* U.S. consumer prices rise 0.1 percent in May
* Core prices up 1.7 percent in 12 months to May
* Possible end to declines in core could comfort Fed
By Jason Lange
WASHINGTON, June 18 U.S. inflation showed signs
of stabilizing in May after a long decline, a potential comfort
to Federal Reserve policymakers who want to avoid any chance of
a debilitating bout of deflation.
The Labor Department said on Tuesday the consumer price
index edged 0.1 percent higher last month after two straight
months of declines, while the so-called core index, which
excludes food and energy costs, rose 0.2 percent, just above the
pace clocked in April.
The core index, which the U.S. central bank monitors closely
because it is less volatile and provides a better sense of price
trends, was up 1.7 percent in the 12 months through May.
The increase matched the gain in April and suggested that a
worrisome downward trend in core inflation, which began a year
ago, might be coming to an end as consumer demand strengthens.
That would be a relief to Fed officials who worry that a big
drop in inflation could lead to a spiral of falling prices and
wages.

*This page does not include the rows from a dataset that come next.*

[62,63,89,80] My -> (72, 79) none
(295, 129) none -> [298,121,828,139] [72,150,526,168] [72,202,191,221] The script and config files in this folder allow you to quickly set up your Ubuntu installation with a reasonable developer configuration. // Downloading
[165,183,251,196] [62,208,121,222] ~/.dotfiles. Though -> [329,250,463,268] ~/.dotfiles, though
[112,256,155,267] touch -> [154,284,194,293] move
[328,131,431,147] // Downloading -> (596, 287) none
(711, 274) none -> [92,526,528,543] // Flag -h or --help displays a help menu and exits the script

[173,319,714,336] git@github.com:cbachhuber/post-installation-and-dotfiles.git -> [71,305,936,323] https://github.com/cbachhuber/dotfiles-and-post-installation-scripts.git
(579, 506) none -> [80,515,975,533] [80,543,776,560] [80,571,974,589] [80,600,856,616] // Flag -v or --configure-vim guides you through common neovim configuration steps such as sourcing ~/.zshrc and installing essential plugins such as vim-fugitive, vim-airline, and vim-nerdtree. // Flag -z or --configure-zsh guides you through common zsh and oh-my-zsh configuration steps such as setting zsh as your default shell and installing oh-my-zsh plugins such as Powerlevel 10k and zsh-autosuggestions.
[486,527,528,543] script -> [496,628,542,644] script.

Removing this risk could make the Fed more comfortable
with eventually paring back its bond-buying stimulus.
"Inflation pressures remain very subdued, but downside
momentum is fading," said Eric Green, an interest rate
strategist at TD Securities in New York.
The central bank began a two-day meeting on Tuesday and is
expected to leave a bond-buying stimulus program unchanged.
While May's reading for 12-month core inflation remains
below the Fed's 2 percent inflation target, a stabilization
could make the Fed more comfortable paring back its economic
stimulus programs as soon as this fall.
The overall CPI was up 1.4 percent from a year-ago in May,
up three-tenths of a percentage point from the prior month.
"The economy has been performing decently," said Carl
Riccadonna, an economist at Deutsche Bank in New York. "I don't
think the Fed is concerned" with weak inflation data.
In May, the core price index rose with support from a 0.2
percent increase in clothing prices and a strong 0.3 percent
increase in shelter costs.
Yields rose a bit on U.S. government debt and U.S. stock
prices were higher at midday.
The Fed is widely seen to be moving closer to cutting back
on its extraordinary support for the U.S. economy, which has
shown signs of resilience despite tax hikes and government
spending cuts this year. It has been buying $85 billion in bonds
each month to lower borrowing costs and spur hiring.
A separate report showed U.S. housing starts rose less than
expected in May, likely reflecting labor and material
constraints. Still, the overall trend remained consistent with a
housing market recovery that will help counter the drag on the
economy from government austerity.
Housing starts rose 6.8 percent to a seasonally adjusted
annual rate of 914,000 units. April's starts were revised up to
show a 856,000-unit pace instead of the previously reported
"What we see is a housing market that will continue to
improve this year into 2014," said Gus Faucher, a senior
macroeconomist at PNC Financial Services in Pittsburgh.